- _DIRECTIONS FOR THIS TASK_:
I would like the lines below, from the one with "color: #6d28d9 ->" through the one with "text: 16:08 ->", copied exactly and without any pictures.

- _DATA TO USE_:
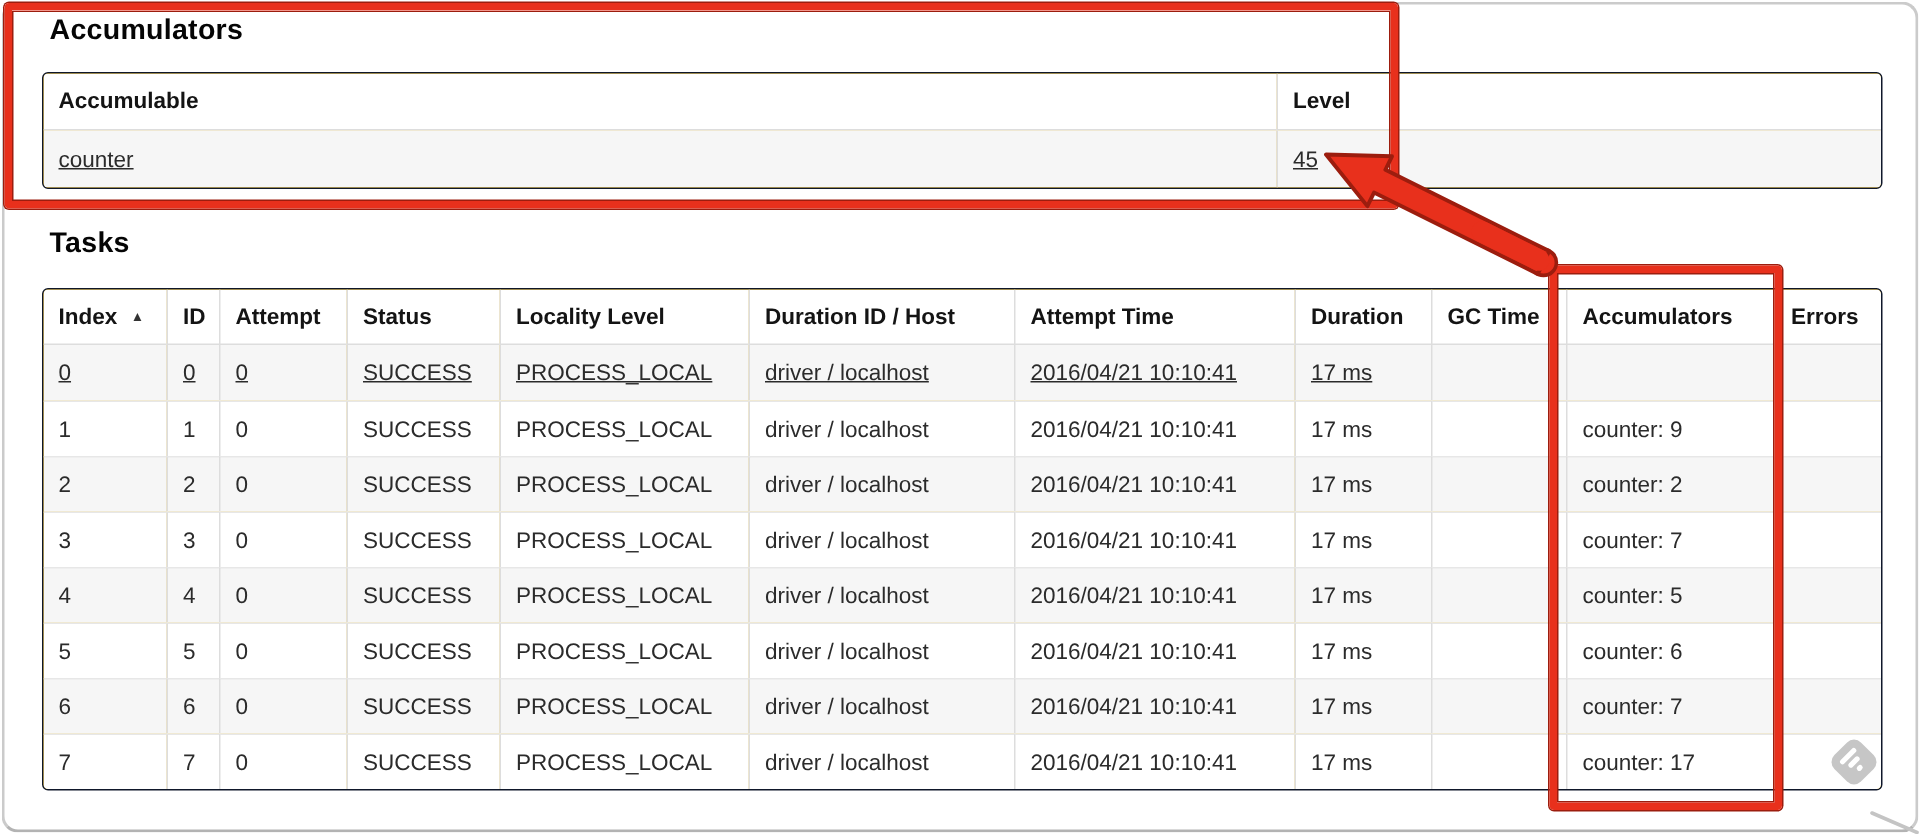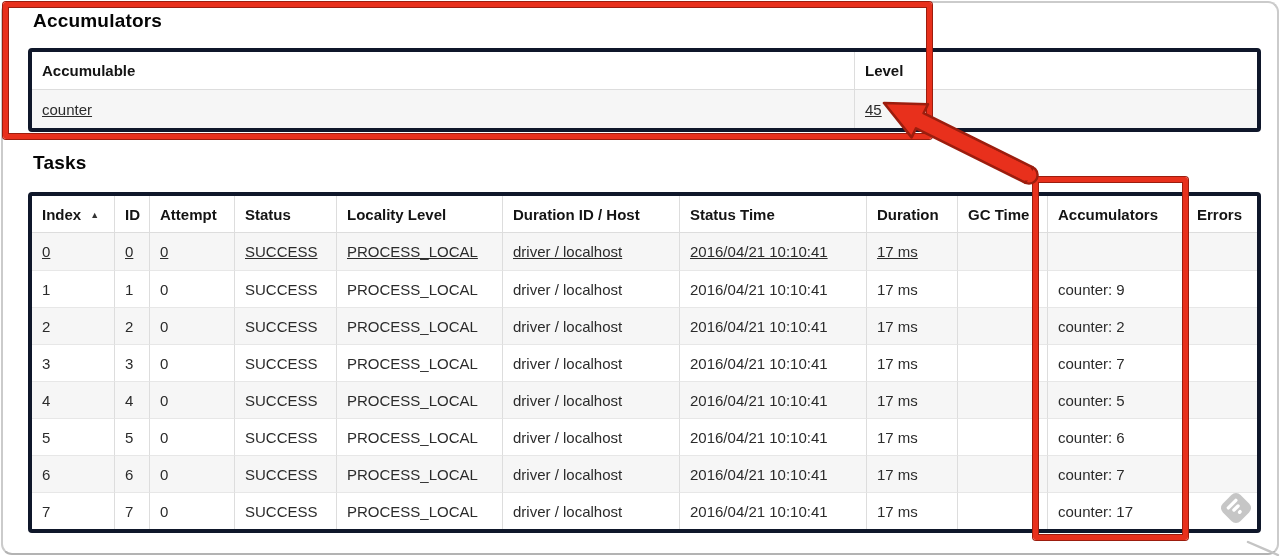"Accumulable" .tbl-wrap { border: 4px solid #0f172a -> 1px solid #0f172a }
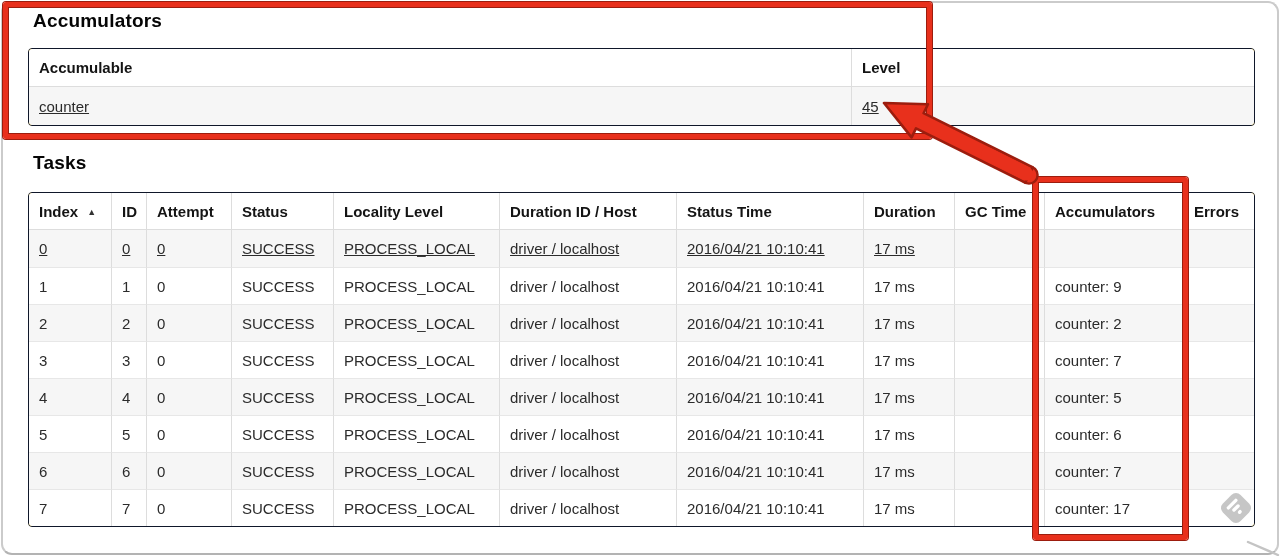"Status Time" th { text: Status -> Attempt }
==
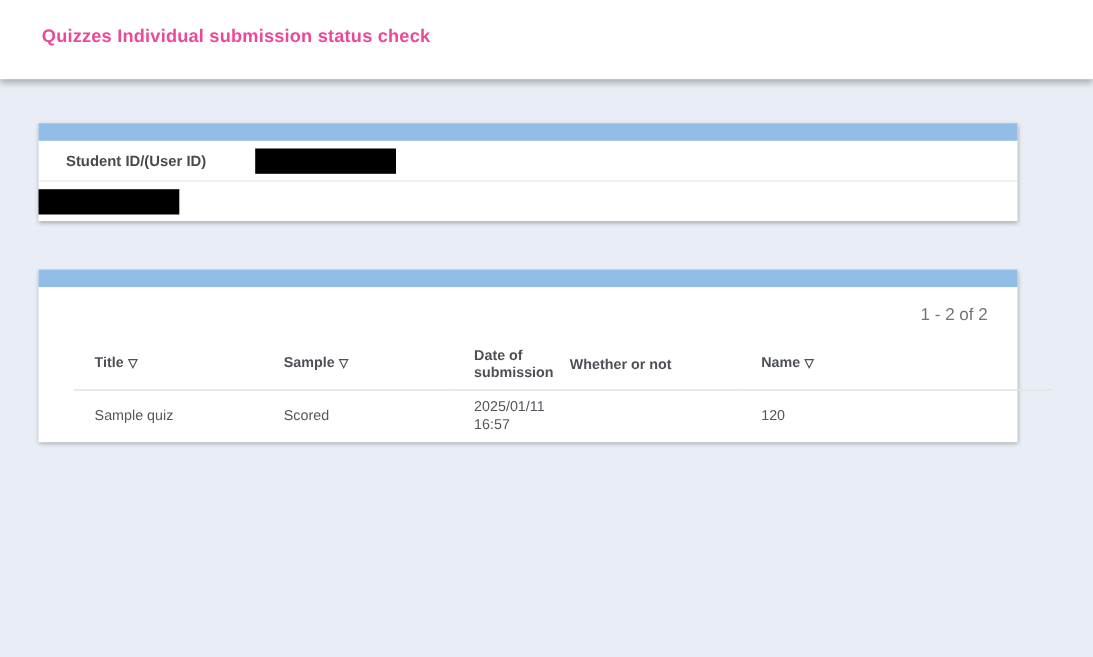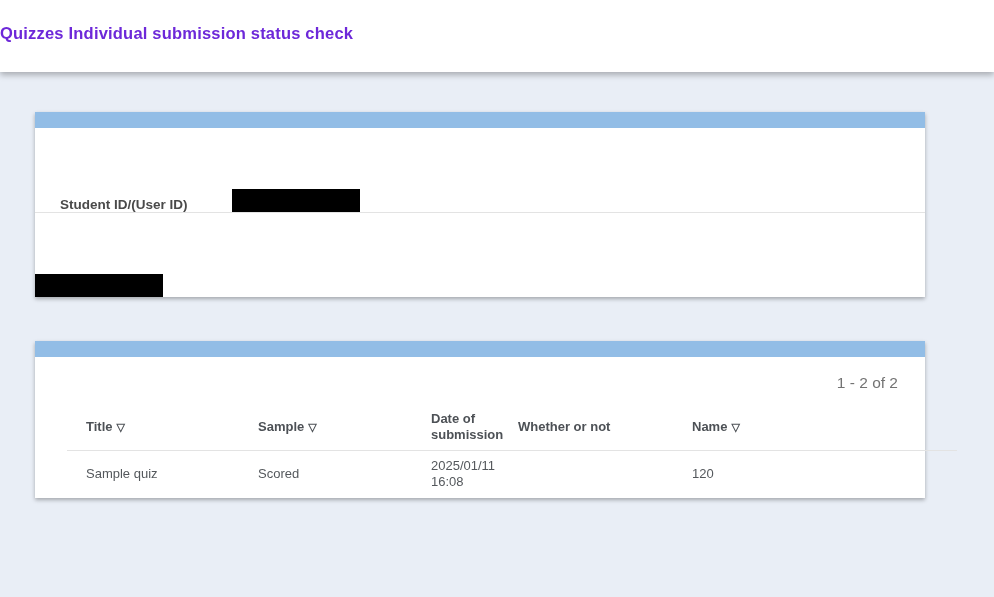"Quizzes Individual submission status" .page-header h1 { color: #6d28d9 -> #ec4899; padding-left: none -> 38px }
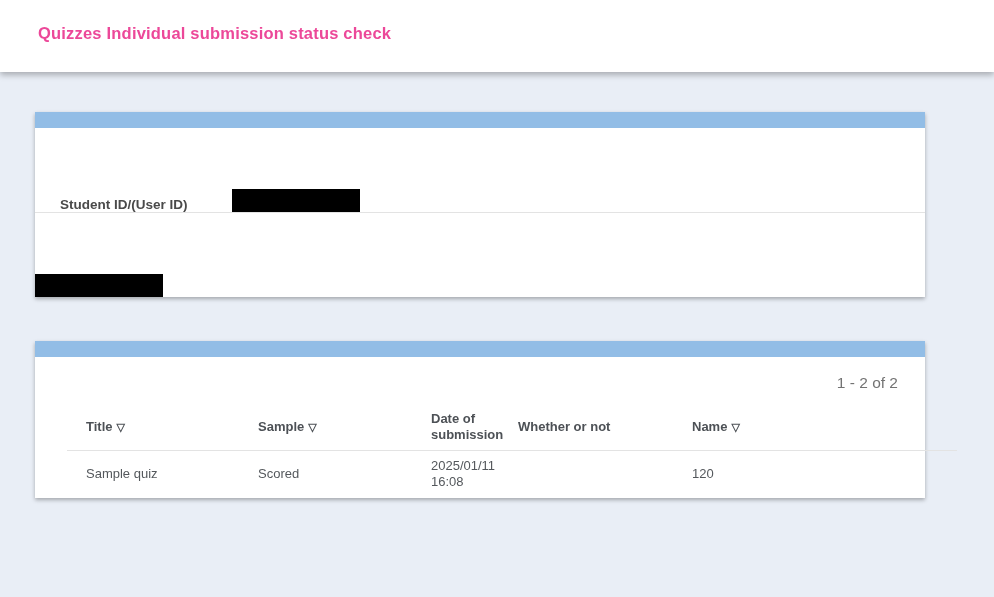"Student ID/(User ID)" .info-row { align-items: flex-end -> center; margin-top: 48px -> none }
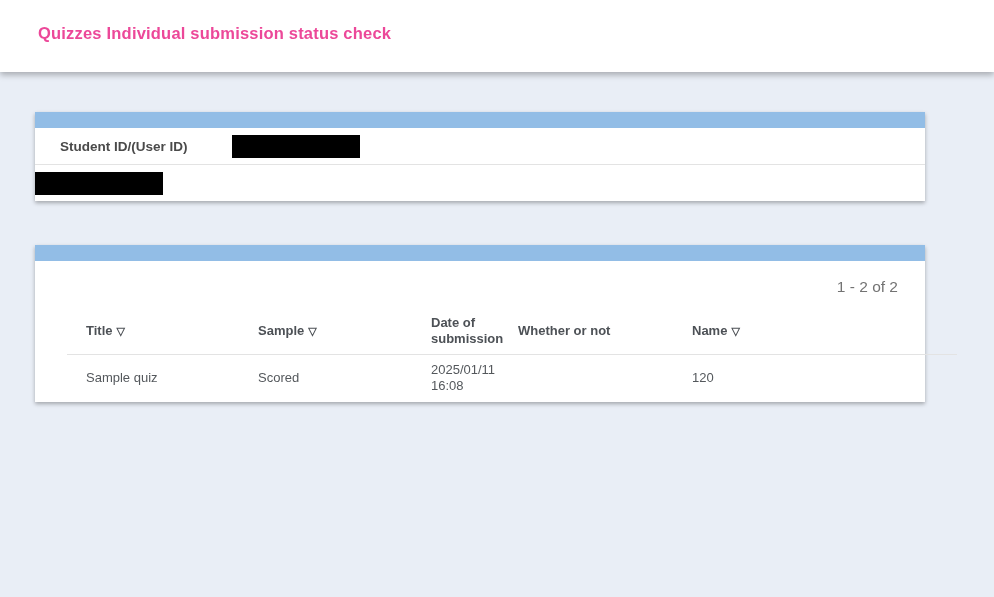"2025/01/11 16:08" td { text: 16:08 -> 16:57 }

- _TASK SOLUTION_:
"Quizzes Individual submission status" .page-header h1 { color: #6d28d9 -> #ec4899; padding-left: none -> 38px }
"Student ID/(User ID)" .info-row { align-items: flex-end -> center; margin-top: 48px -> none }
"2025/01/11 16:08" td { text: 16:08 -> 16:57 }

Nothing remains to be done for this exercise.